Part II of a II part analysis of YMH YouTube transcription data
I’m back, Jeans! For those who missed Part I of this two-part YMH analysis, I followed along with Eric Ekholm’s blog post to pull YouTube speech-to-text captions for a playlist of YMH videos. If you missed the warning, this is NSFW content so tread lightly all you cool cats and kittens.
Now that we have the YouTube text data, it’s time to dive in and see what we can learn about our pals Tom and Christine. Similar to Part 1’s blog post, I am going to follow along with Eric’s second YMH blog post where he analyzed this data and find opportunities to learn from him as well as unpack the data in other ways.

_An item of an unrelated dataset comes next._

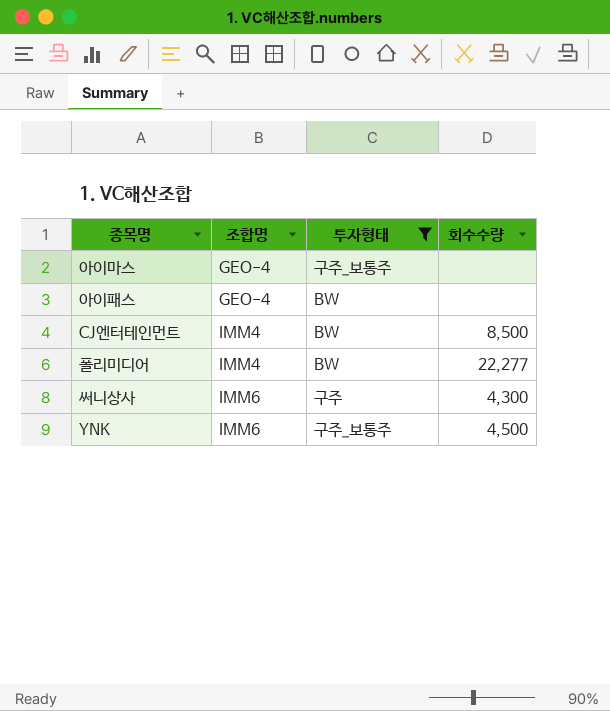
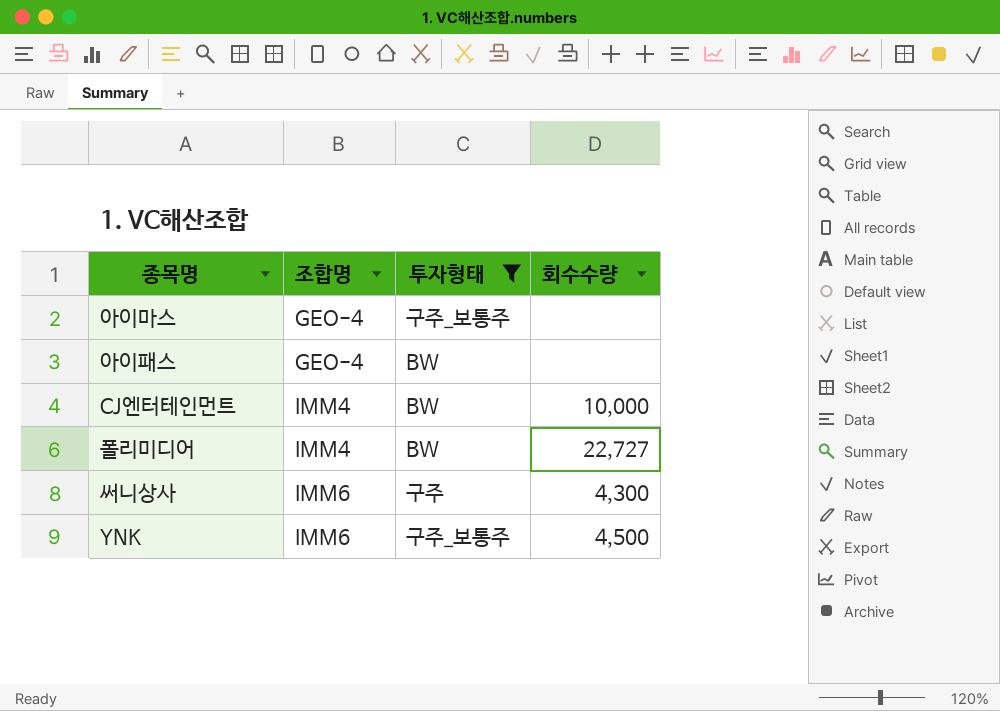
CJ엔터테인먼트 | 회수수량: 8,500 -> 10,000
폴리미디어 | 회수수량: 22,277 -> 22,727

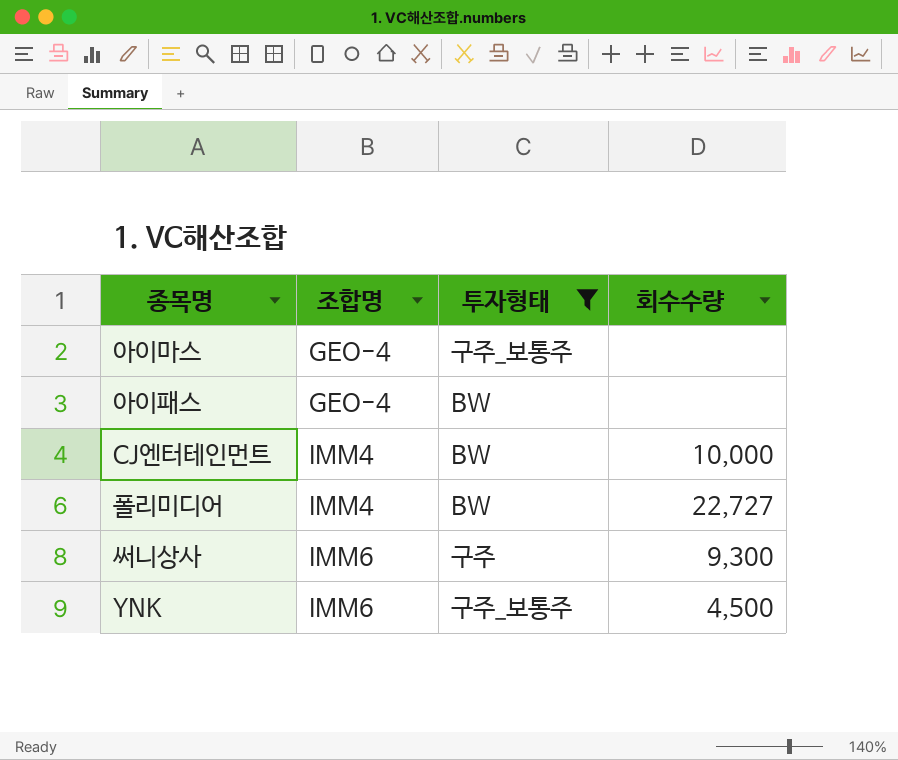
써니상사 | 회수수량: 4,300 -> 9,300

Before we get off on this analysis, there are a few important observations of the text data I should mention:
The episode transcripts are automatically created by Youtube’s speech-to-text model. It usually performs very well, but it does make some mistakes & obviously has trouble with proper nouns (e.g. TikTok).
The speakers of each phrase are not tagged or timestamped. That is, there are no indications whether Tom, Christina, or someone else are speaking any given line.
This should be fairly obvious at this point but I’m only looking at the episodes available on Youtube. The most recent episode included is episode 572 with Chris Distefano, aka Chrissy Drip Drop, aka Chrissy one-and-done, aka Chrissy vodka soda.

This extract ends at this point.